Les taux de croissance relativement élevés dont a bénéficié l’économie russe ces dernières années contrastent fortement avec la crise aiguë que connaît l’Union européenne. Cela est dû en grande partie aux prix élevés du pétrole et au fait que les récentes sécheresses qui ont provoqué des pénuries mondiales de céréales ont entraîné moins de pertes pour les récoltes russes que dans d’autres pays.
Néanmoins, la croissance économique continue de la Russie laisse perplexe de nombreux experts car elle contredit directement l'opinion typique des médias libéraux selon laquelle la corruption endémique et le contrôle excessif de l'État sur l'économie entravent la croissance économique. Mais en réalité, les investisseurs investiront toujours leur argent dans des projets qui génèrent des profits, quel que soit le degré de corruption du pays.
En fait, la corruption des fonctionnaires est une pratique commerciale très courante. La corruption est souvent allée de pair avec la croissance économique. C’était le cas des pays asiatiques, de l’Europe du XIXe siècle et des États-Unis de la fin du XIXe et du début du XXe siècle.
La corruption ne stimule certes pas la croissance, mais les problèmes qu’elle engendre sont de nature plus sociale et politique qu’économique. Il s'agit d'une forme de redistribution spontanée des ressources qui fonctionne en symbiose organique avec le marché. L’inverse est également vrai : des mesures anti-corruption efficaces freinent souvent le marché, comme cela s’est produit en Corée du Sud au début des années 1970.
La Russie n’est de loin pas le pire pays en termes d’intervention de l’État dans l’économie et de nombre de propriétés détenues par l’État.
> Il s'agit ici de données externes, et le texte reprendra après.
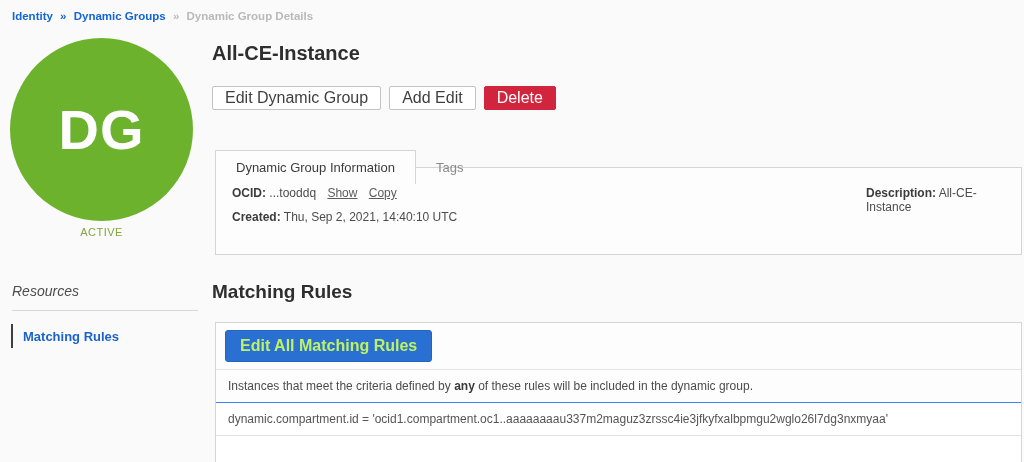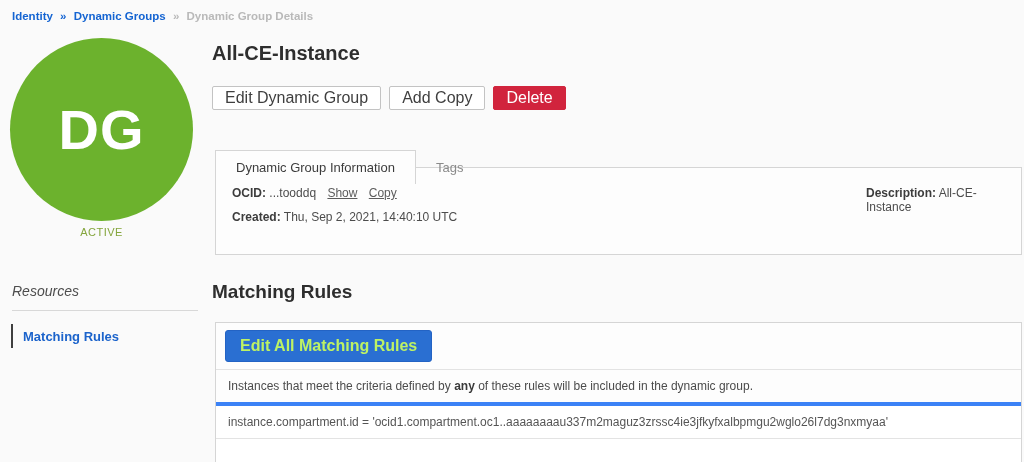"Add Copy" button.btn { text: Copy -> Edit }
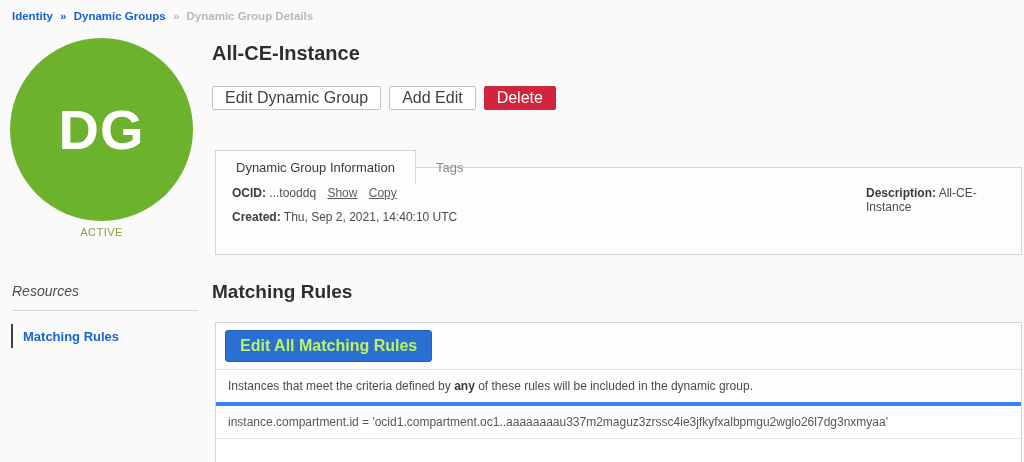"Instances that meet the criteria" .rules-info { border-bottom: 4px solid #3b82f6 -> 1px solid #3b82f6 }
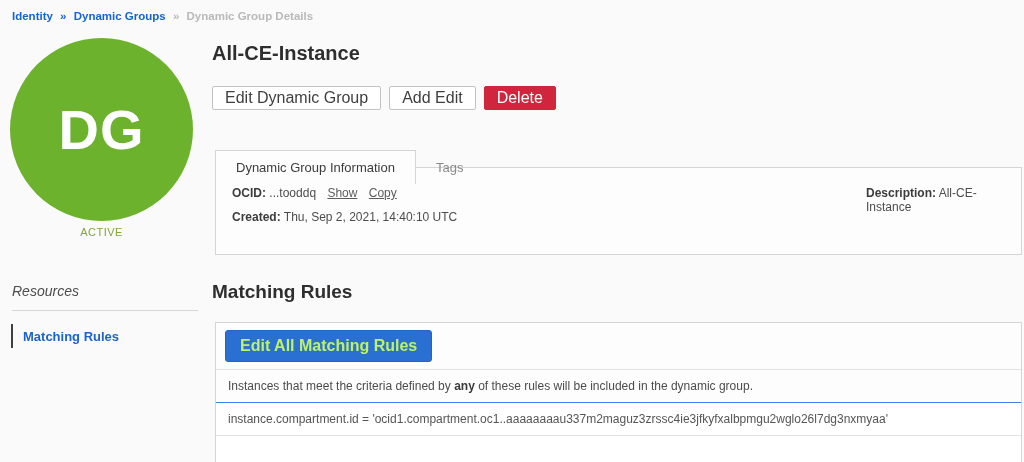"instance.compartment.id =" div.rule-row { text: instance.compartment.id -> dynamic.compartment.id }
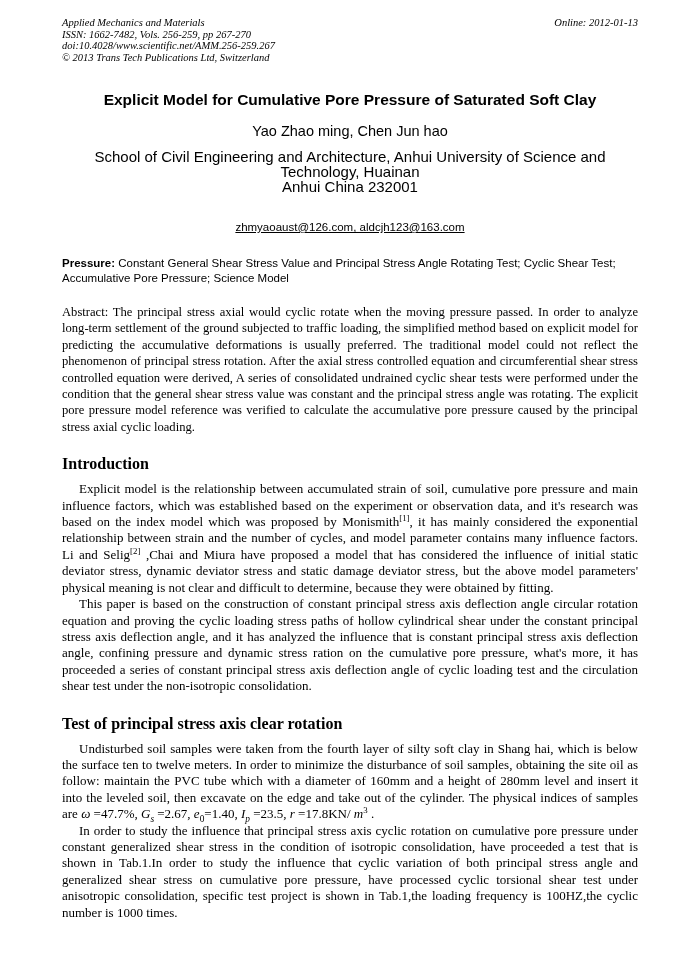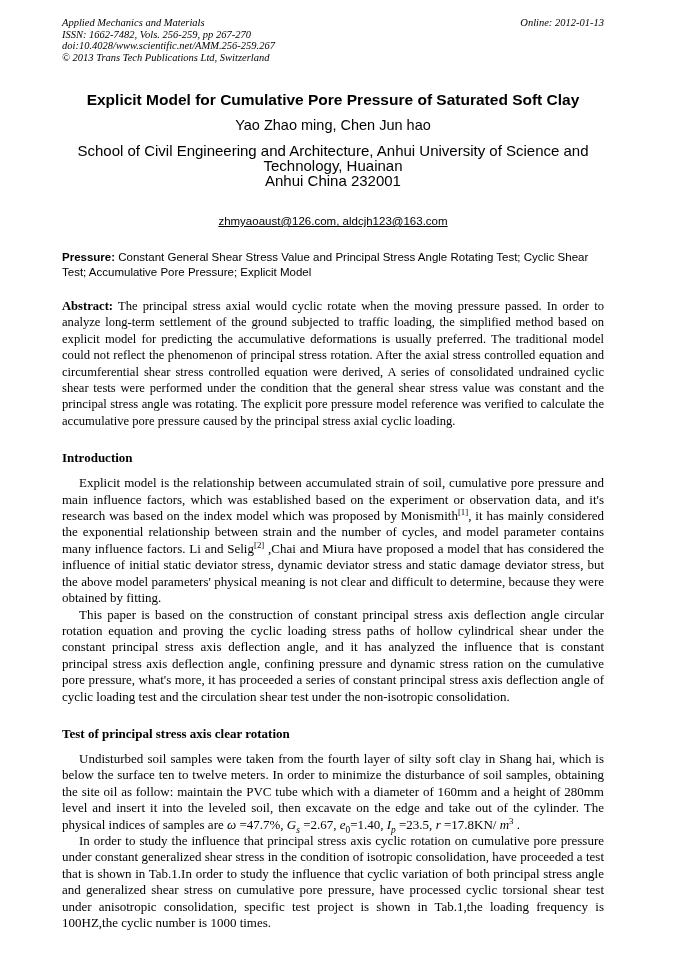"Applied Mechanics and Materials" .page { padding: 17px 74px 0 62px -> 17px 40px 0 62px }
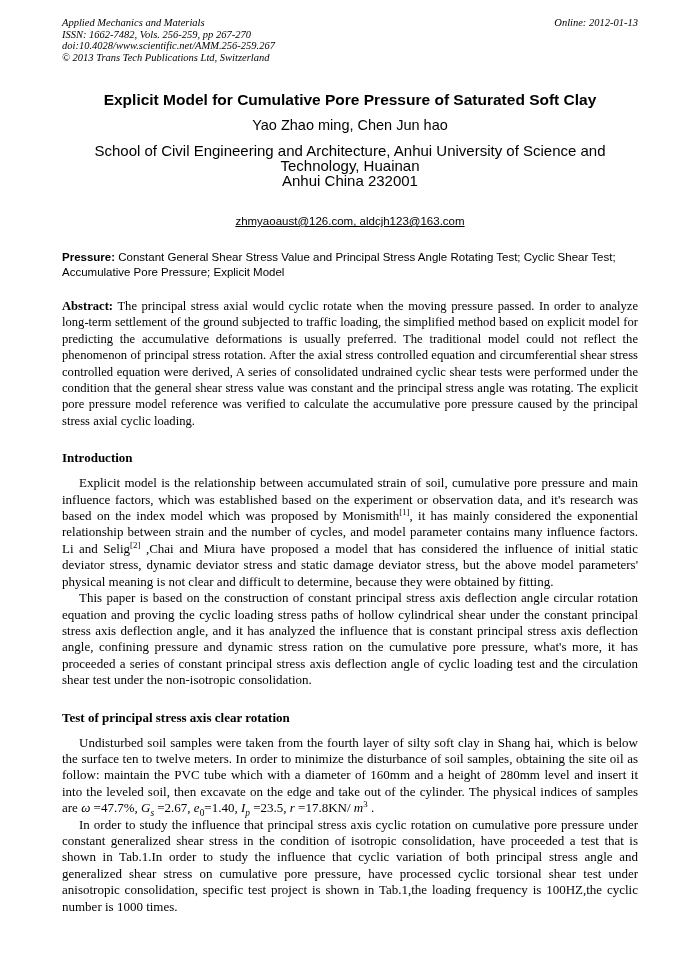"Yao Zhao ming, Chen Jun" .authors { margin-top: 7px -> 13px }
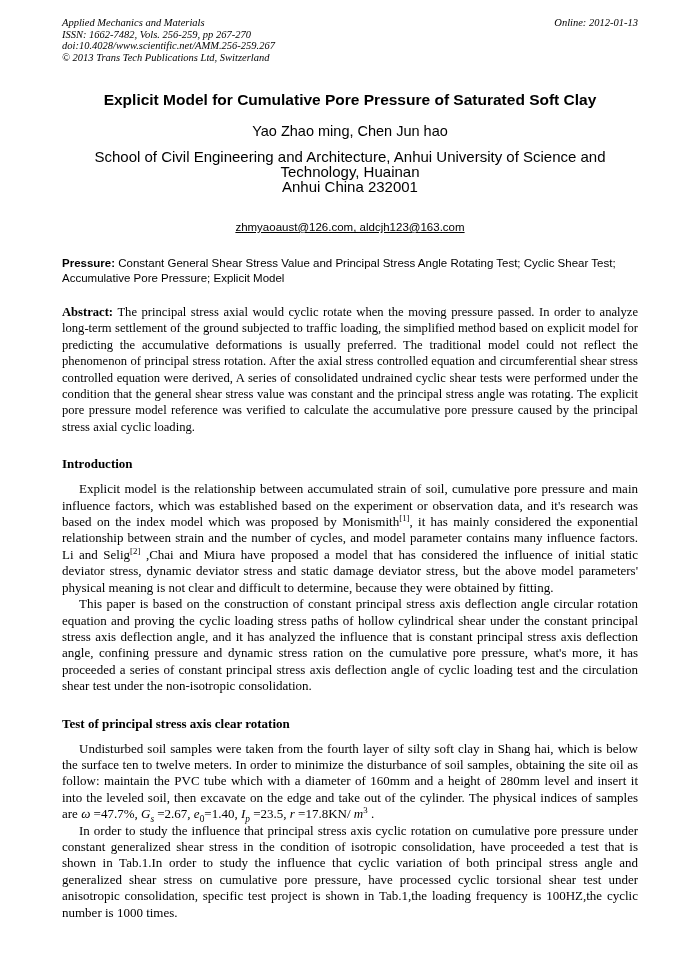"Constant General Shear Stress Value" span { text: Explicit -> Science }
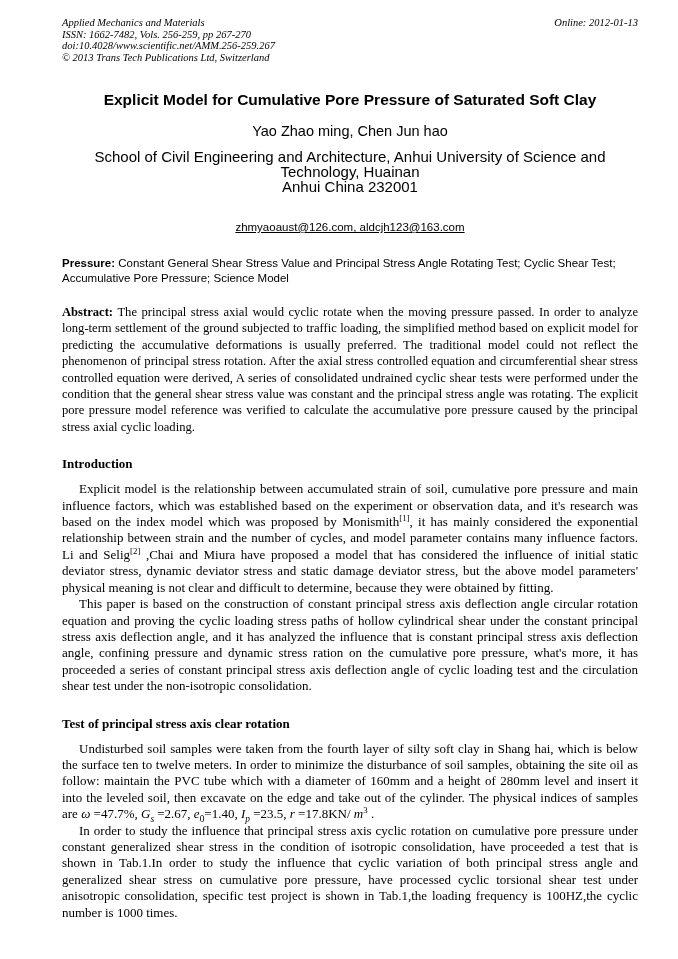"Abstract:" .abstract b { font-weight: bold -> normal }
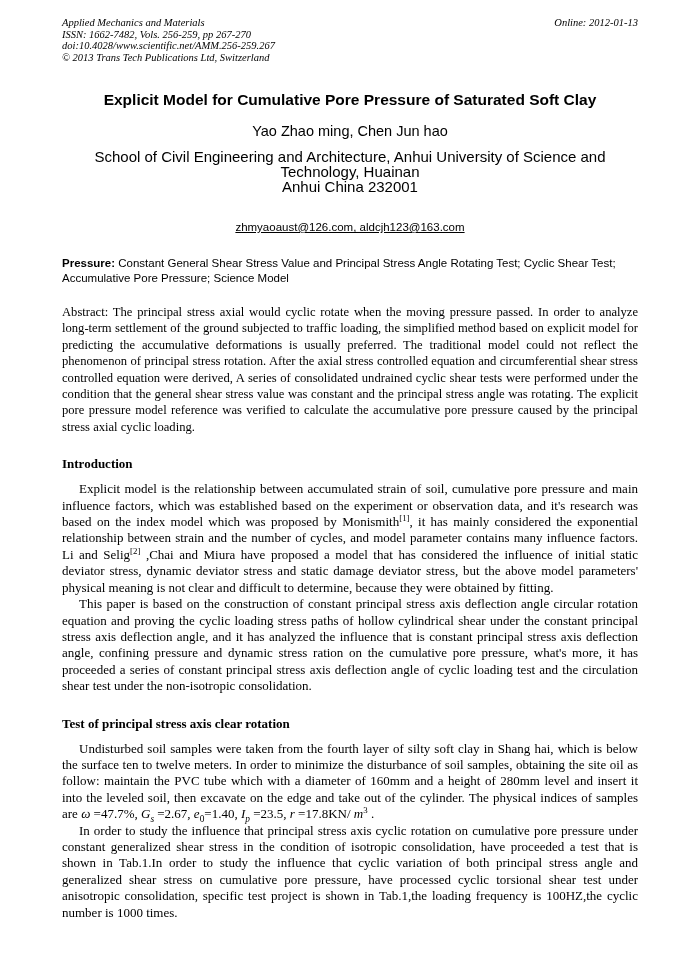"Introduction" .section-heading { font-size: 13px -> 16px }
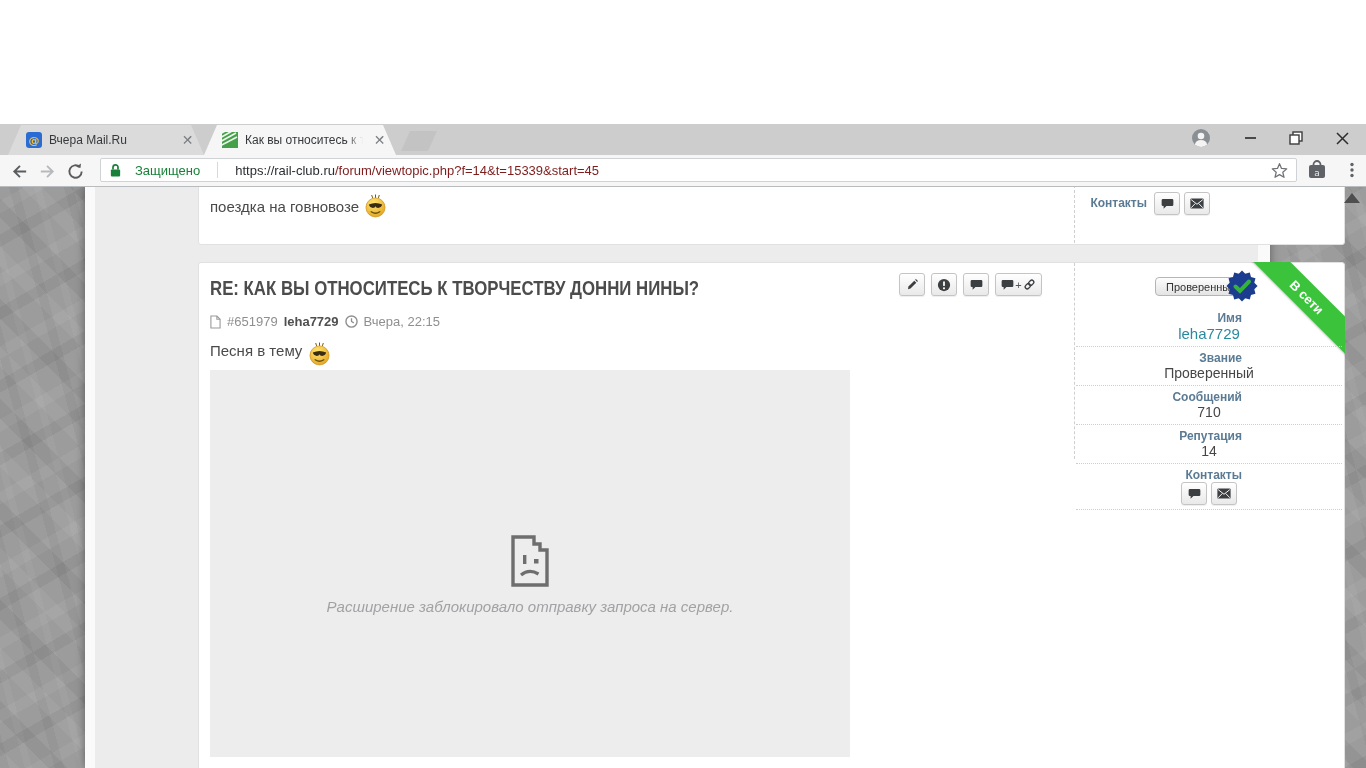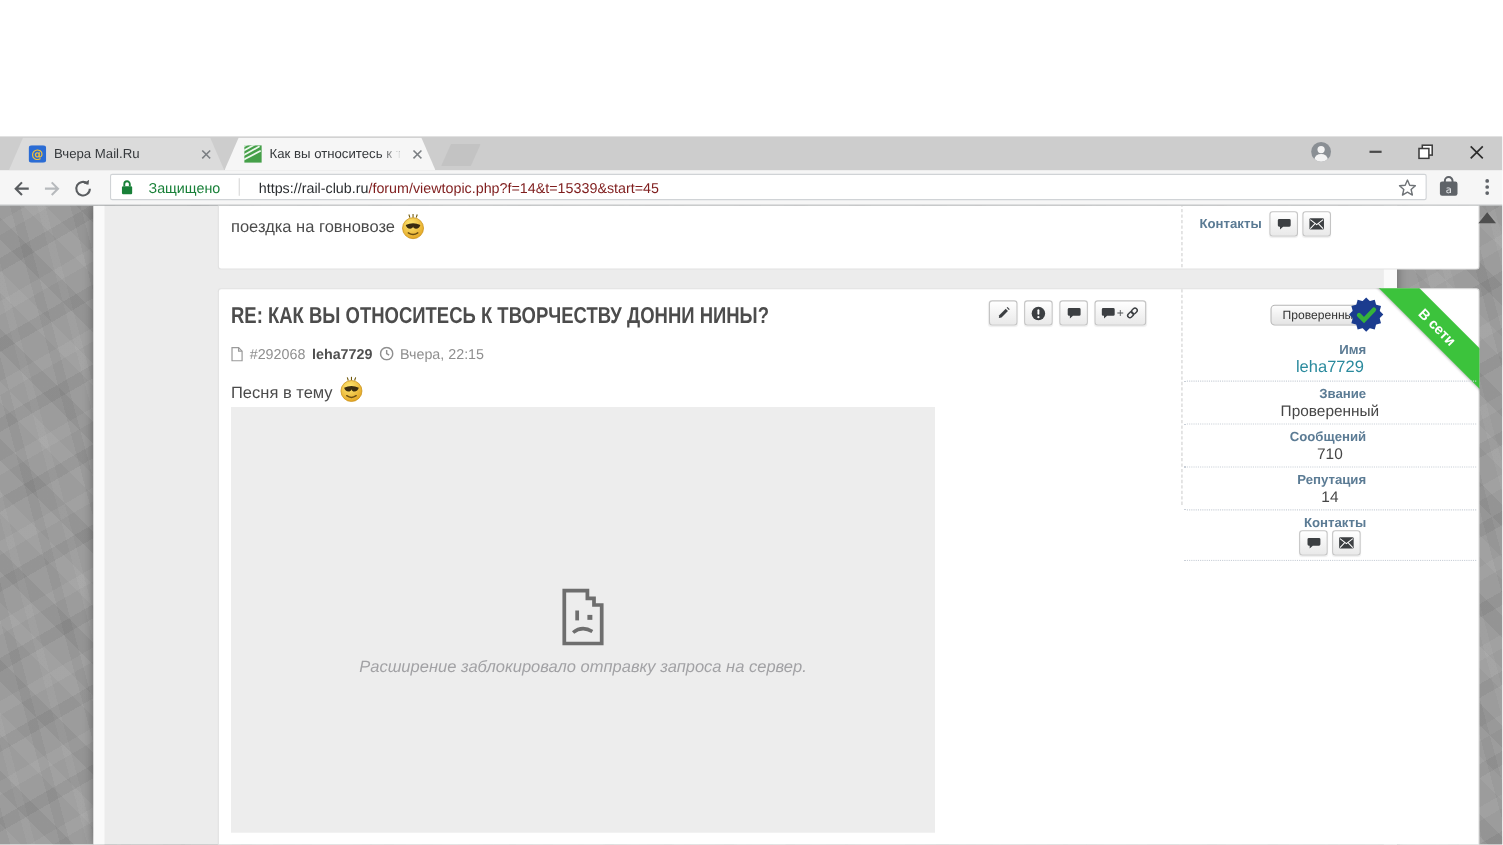"#292068" span { text: 292068 -> 651979 }
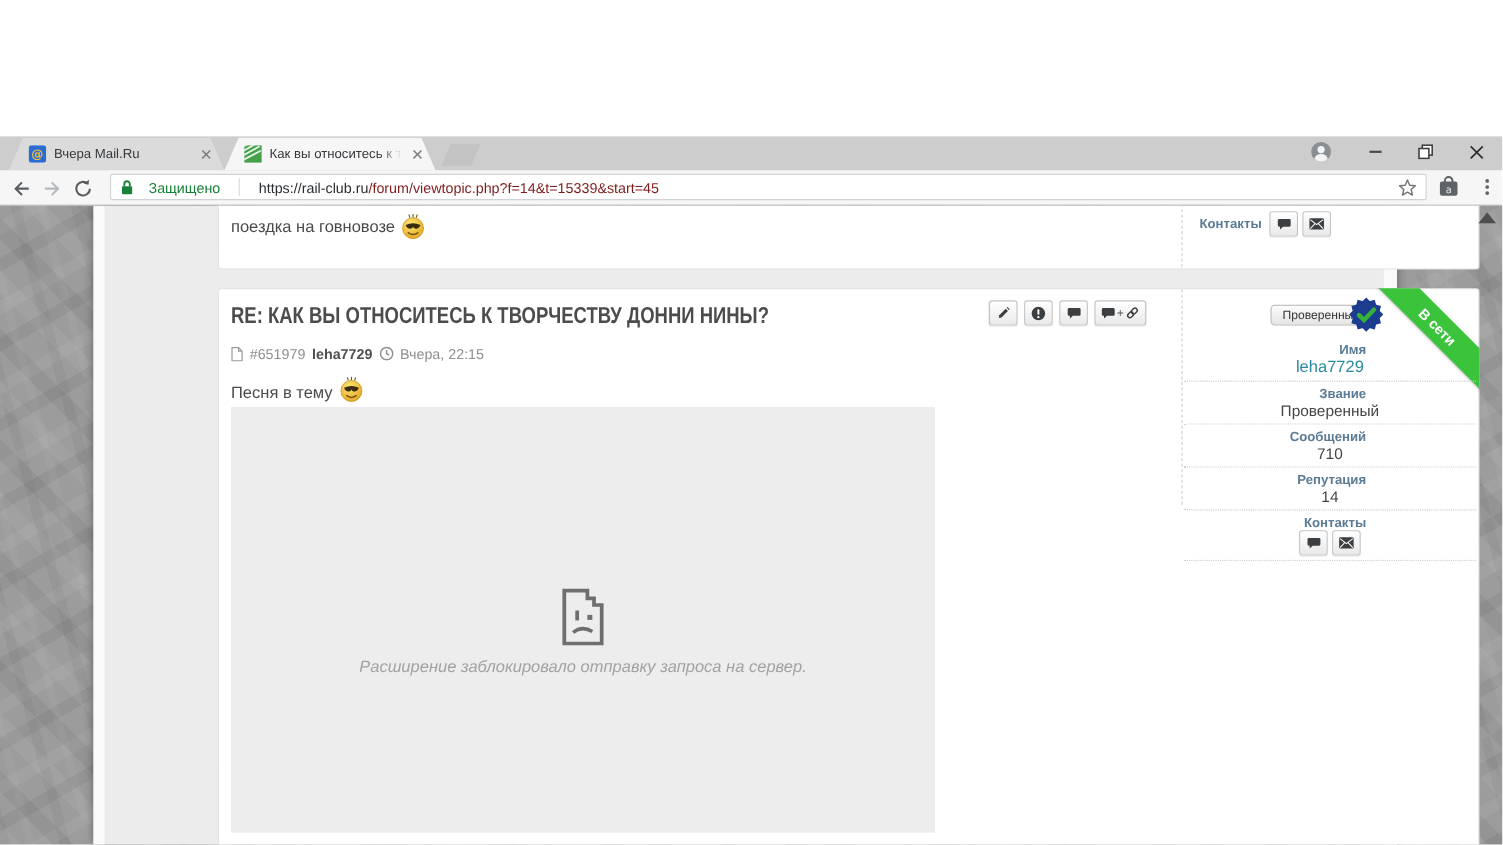"Песня в тему" .bodyline { align-items: flex-end -> flex-start }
La Chine, par exemple, jouit d’une intervention et d’une propriété de l’État bien plus importantes et pourtant elle affiche des taux de croissance bien plus élevés que la Russie. L’intervention du gouvernement dans les systèmes capitalistes agit comme un puissant stimulant de la croissance économique, mais l’efficacité de ce stimulus dépend de la qualité du gouvernement lui-même – une qualité qui fait cruellement défaut en Russie.
Les mantras libéraux ne sont pas d’une grande aide pour comprendre les problèmes réels en cause. La croissance est immédiatement associée aux prix élevés du pétrole, mais s’il n’existe pas de mécanismes sociétaux permettant de maintenir la demande, aucune quantité de pétrodollars ne pourra aider.
L’une des principales causes de la croissance économique des années 2000 était le fait que la Russie n’appartenait pas à l’Organisation mondiale du commerce. Cela a permis au gouvernement de soutenir l’industrie et l’agriculture nationales avec des mesures protectionnistes restrictives à faible coût budgétaire. Les entreprises étrangères qui souhaitaient être présentes sur le marché russe ont été contraintes d’investir dans la production locale.
La principale question est désormais de savoir si l'industrie nationale survivra au choc lié à l'entrée de la Russie à l'OMC. D’éminents économistes occidentaux, dont Nouriel Roubini, estiment que l’industrie russe ne résistera pas à ce choc, mais seuls les mois à venir montreront s’il a raison.
Idéalement, la croissance de l’industrie nationale compenserait la perte de revenus due à la baisse des prix du pétrole. La baisse de la valeur du rouble entraînera une réduction des importations et une augmentation de la compétitivité des produits nationaux. Dans ces circonstances, la crise pourrait s’avérer non seulement un test pour la Russie, mais aussi son salut.
Quoi qu’il en soit, la Russie se trouve à un tournant historique. Il sera impossible de maintenir la croissance précédente en utilisant les mêmes mesures qui ont fonctionné dans les années 2000.
Boris Kagarlitsky est le directeur de l'Institut d'études sur la mondialisation.